The heaviest lifting, however, is done by the guitarists Julian Lage, Gyan Riley, and Bill Frisell, whose intricate and tensile interactions make the lifting seem light.

They’re at their lightest on “Poor Clares,” the title of which alludes to the order of contemplative nuns founded by Francis’ best-known female disciple and the melody and lilt of which escort the spirit of not only the Clares but also Erik Satie (in his Gymnopédie mode) into the 21st century.  

LONG BEFORE ZORN took up the Franciscan theme, Hartmann von An der Lan-Hochbrunn—a Franciscan monk, composer, and organist better known as Father Hartmann—delivered the oratorio San Francesco. It’s a too-little-known work whose 1998 live recording by Sylvia Rieser, Barbara Hölz, Frieder Lang, Vito Maria Brunetti, and the Haydn Orchestra has just been reissued by Nar Classical in a budget-priced, MP3-only edition.

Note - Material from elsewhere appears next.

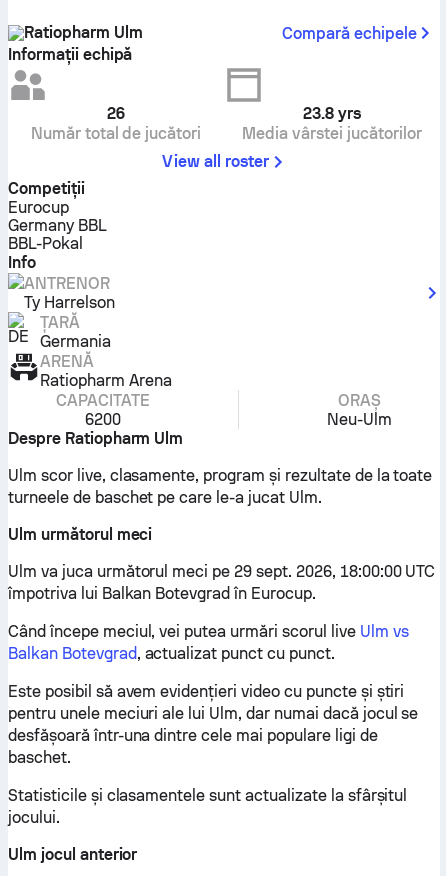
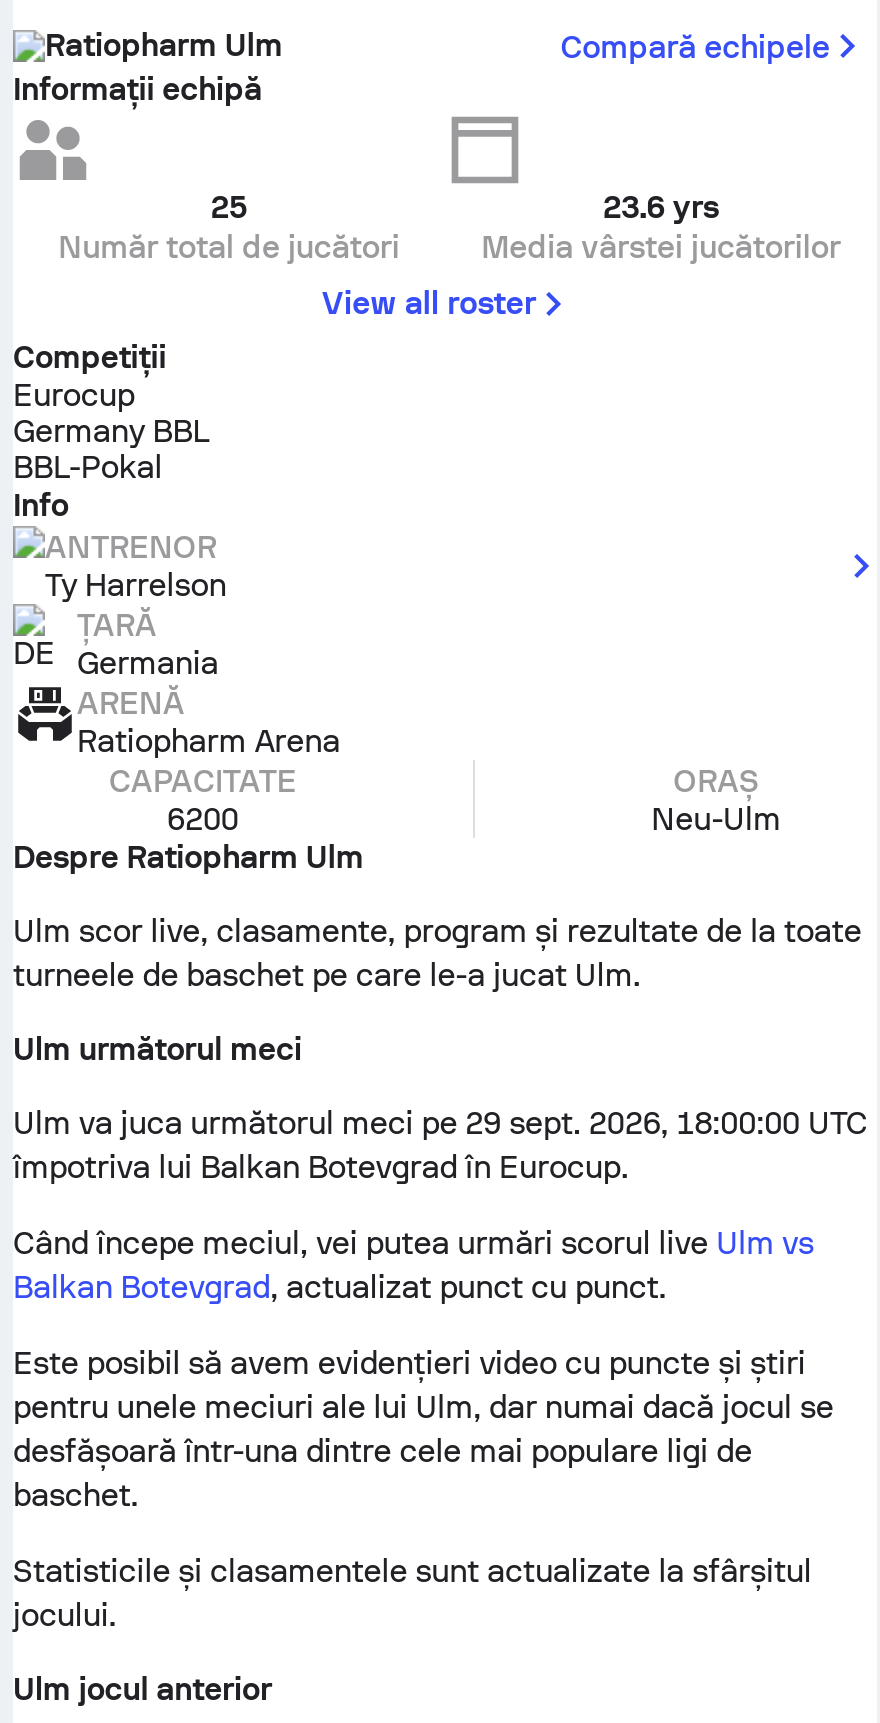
- 26
+ 25

- 23.8 yrs
+ 23.6 yrs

Reviewing a 1902 performance of San Francesco, the critic Eduard Hanslick called it a “clean, pleasant, and uncomplicated” work that, along with Hartmann’s other oratorios, he had “learned to appreciate with genuine delight.” Faint though such praise may seem, coming from Hanslick, who did not hand out encomiums lightly, it meant something.

And now, with the Haydn Orchestra’s stately performance back in circulation, anyone with $5.99 can find out what that genuinely delightful something was.